What to work on = Everything from the line containing "готовність військ до</span></div>" through the final line of the entries, both included, should be copied exactly and with nothing else; please skip pictures.

▬▬▬

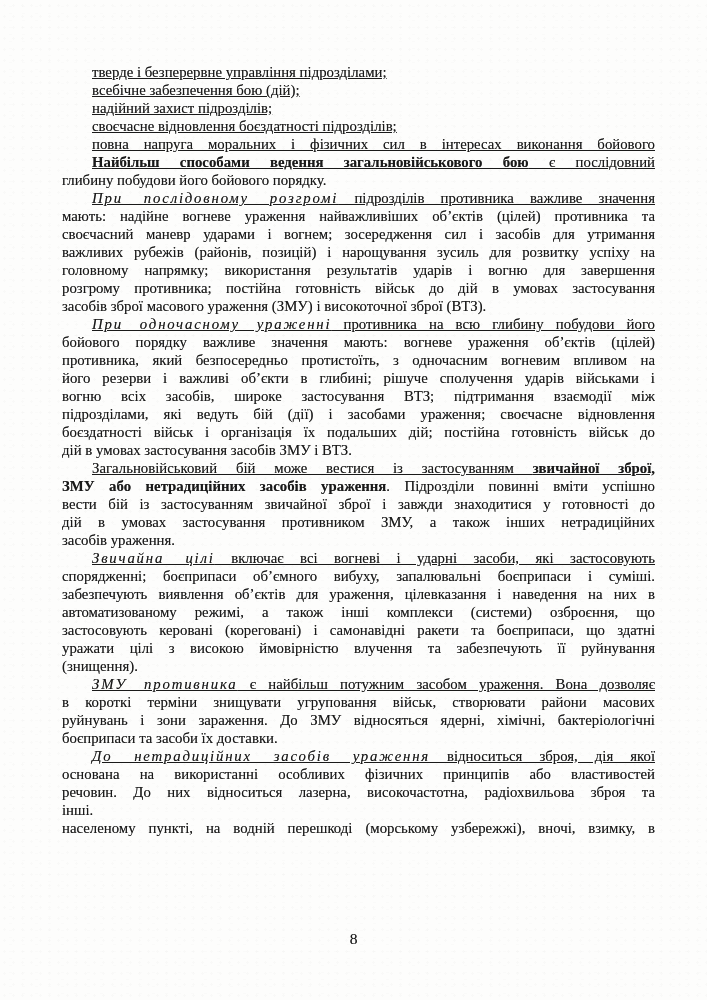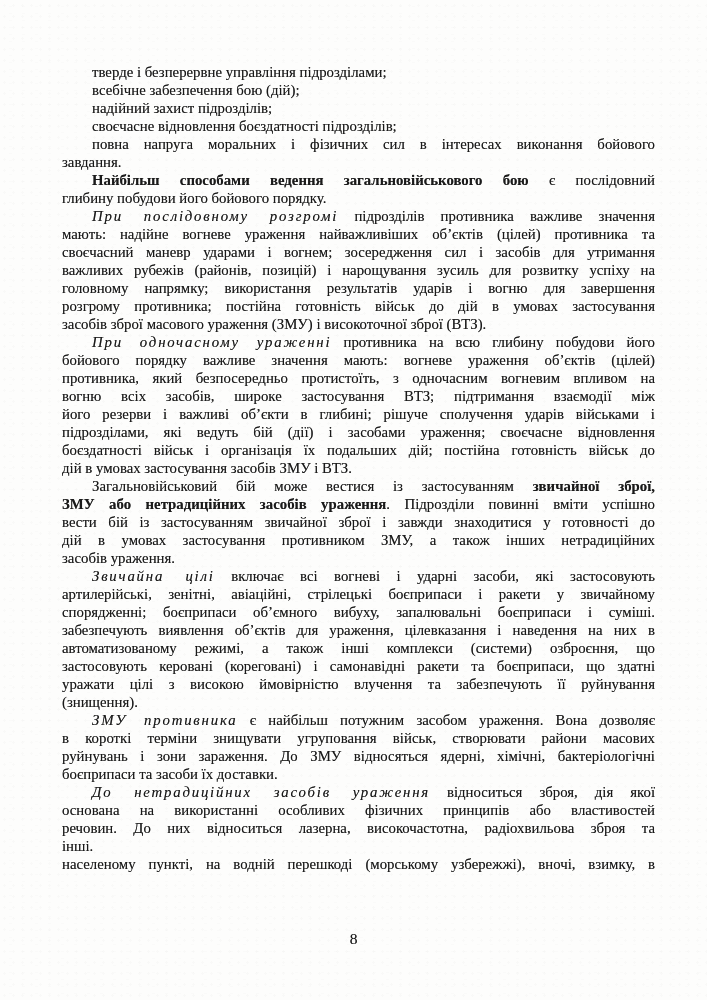--- a/index.html
+++ b/index.html
@@ -34,7 +34,7 @@
     text-align: justify;
     text-align-last: justify;
   }
-  .line.first { text-indent: 30px; }
+  .line.first { text-indent: 30px; text-decoration: underline; }
   .line.final { text-align-last: left; }
   .seg.b { font-weight: 700; }
   .seg.i { font-style: italic; letter-spacing: 1.8px; word-spacing: 3px; }

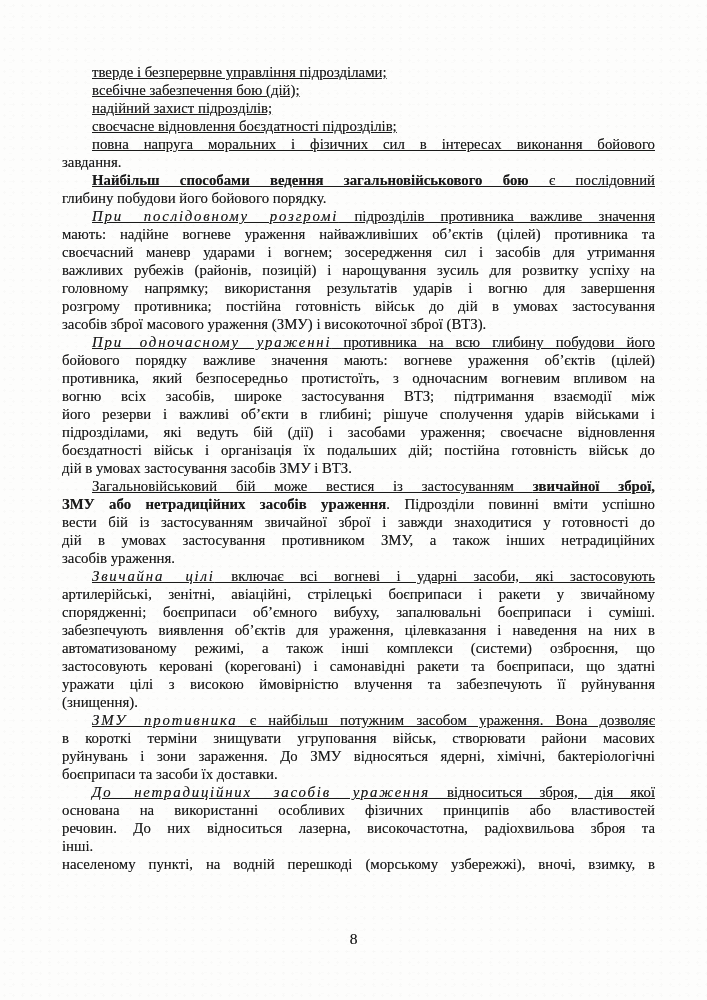--- a/index.html
+++ b/index.html
@@ -58,7 +58,6 @@
       <div class="line first final"><span class="seg">надійний захист підрозділів;</span></div>
       <div class="line first final"><span class="seg">своєчасне відновлення боєздатності підрозділів;</span></div>
       <div class="line first"><span class="seg">повна напруга моральних і фізичних сил в інтересах виконання бойового</span></div>
-      <div class="line final"><span class="seg">завдання.</span></div>
       <div class="line first"><span class="seg b">Найбільш способами ведення загальновійськового бою</span><span class="seg"> є послідовний</span></div>
       <div class="line final"><span class="seg">глибину побудови його бойового порядку.</span></div>
       <div class="line first"><span class="seg i">При послідовному розгромі</span><span class="seg"> підрозділів противника важливе значення</span></div>

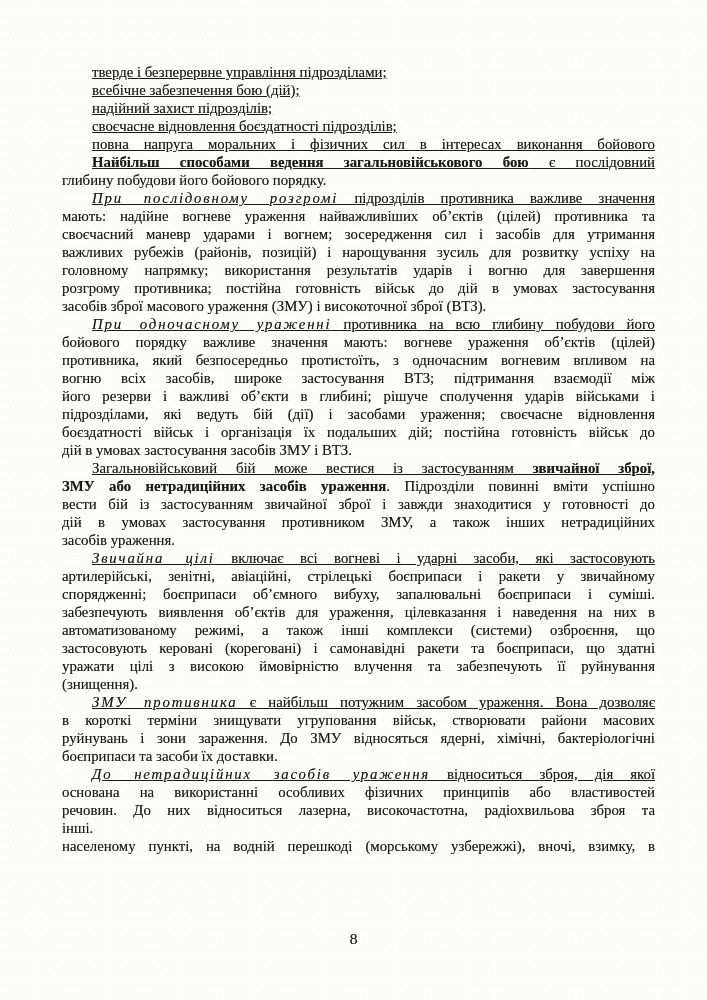--- a/index.html
+++ b/index.html
@@ -70,8 +70,8 @@
       <div class="line first"><span class="seg i">При одночасному ураженні</span><span class="seg"> противника на всю глибину побудови його</span></div>
       <div class="line"><span class="seg">бойового порядку важливе значення мають: вогневе ураження об’єктів (цілей)</span></div>
       <div class="line"><span class="seg">противника, який безпосередньо протистоїть, з одночасним вогневим впливом на</span></div>
+      <div class="line"><span class="seg">його резерви і важливі об’єкти в глибині; рішуче сполучення ударів військами і</span></div>
       <div class="line"><span class="seg">вогню всіх засобів, широке застосування ВТЗ; підтримання взаємодії між</span></div>
-      <div class="line"><span class="seg">його резерви і важливі об’єкти в глибині; рішуче сполучення ударів військами і</span></div>
       <div class="line"><span class="seg">підрозділами, які ведуть бій (дії) і засобами ураження; своєчасне відновлення</span></div>
       <div class="line"><span class="seg">боєздатності військ і організація їх подальших дій; постійна готовність військ до</span></div>
       <div class="line final"><span class="seg">дій в умовах застосування засобів ЗМУ і ВТЗ.</span></div>

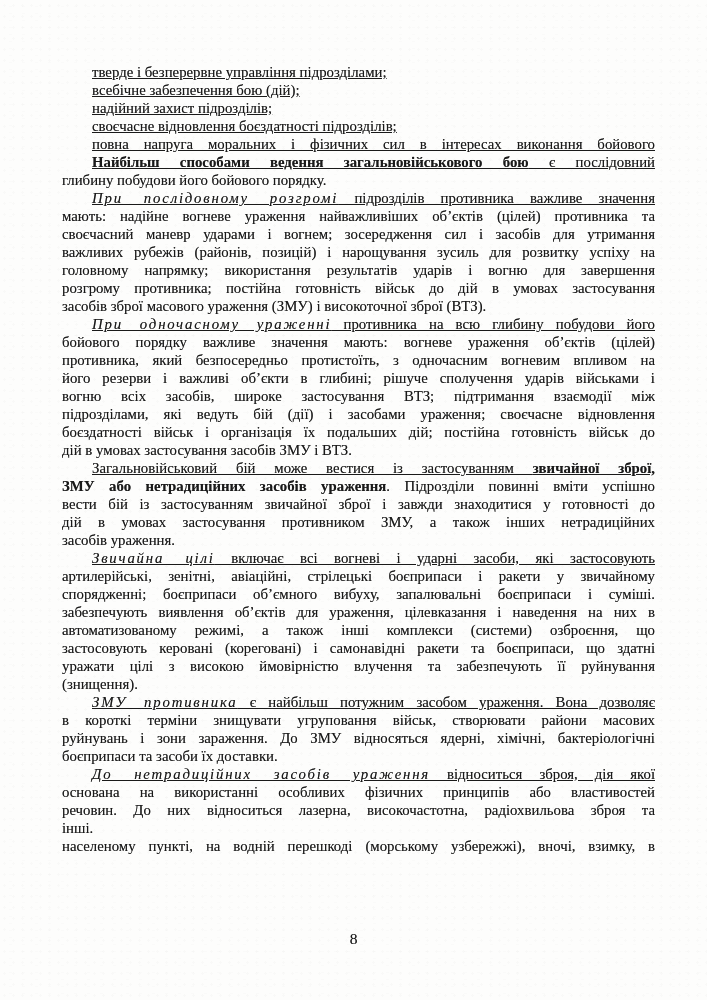--- a/index.html
+++ b/index.html
@@ -81,7 +81,6 @@
       <div class="line"><span class="seg">дій в умовах застосування противником ЗМУ, а також інших нетрадиційних</span></div>
       <div class="line final"><span class="seg">засобів ураження.</span></div>
       <div class="line first"><span class="seg i">Звичайна цілі</span><span class="seg"> включає всі вогневі і ударні засоби, які застосовують</span></div>
-      <div class="line"><span class="seg">артилерійські, зенітні, авіаційні, стрілецькі боєприпаси і ракети у звичайному</span></div>
       <div class="line"><span class="seg">спорядженні; боєприпаси об’ємного вибуху, запалювальні боєприпаси і суміші.</span></div>
       <div class="line"><span class="seg">забезпечують виявлення об’єктів для ураження, цілевказання і наведення на них в</span></div>
       <div class="line"><span class="seg">автоматизованому режимі, а також інші комплекси (системи) озброєння, що</span></div>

▬▬▬

Response box =
       <div class="line"><span class="seg">боєздатності військ і організація їх подальших дій; постійна готовність військ до</span></div>
       <div class="line final"><span class="seg">дій в умовах застосування засобів ЗМУ і ВТЗ.</span></div>

--- a/index.html
+++ b/index.html
@@ -81,7 +81,6 @@
       <div class="line"><span class="seg">дій в умовах застосування противником ЗМУ, а також інших нетрадиційних</span></div>
       <div class="line final"><span class="seg">засобів ураження.</span></div>
       <div class="line first"><span class="seg i">Звичайна цілі</span><span class="seg"> включає всі вогневі і ударні засоби, які застосовують</span></div>
-      <div class="line"><span class="seg">артилерійські, зенітні, авіаційні, стрілецькі боєприпаси і ракети у звичайному</span></div>
       <div class="line"><span class="seg">спорядженні; боєприпаси об’ємного вибуху, запалювальні боєприпаси і суміші.</span></div>
       <div class="line"><span class="seg">забезпечують виявлення об’єктів для ураження, цілевказання і наведення на них в</span></div>
       <div class="line"><span class="seg">автоматизованому режимі, а також інші комплекси (системи) озброєння, що</span></div>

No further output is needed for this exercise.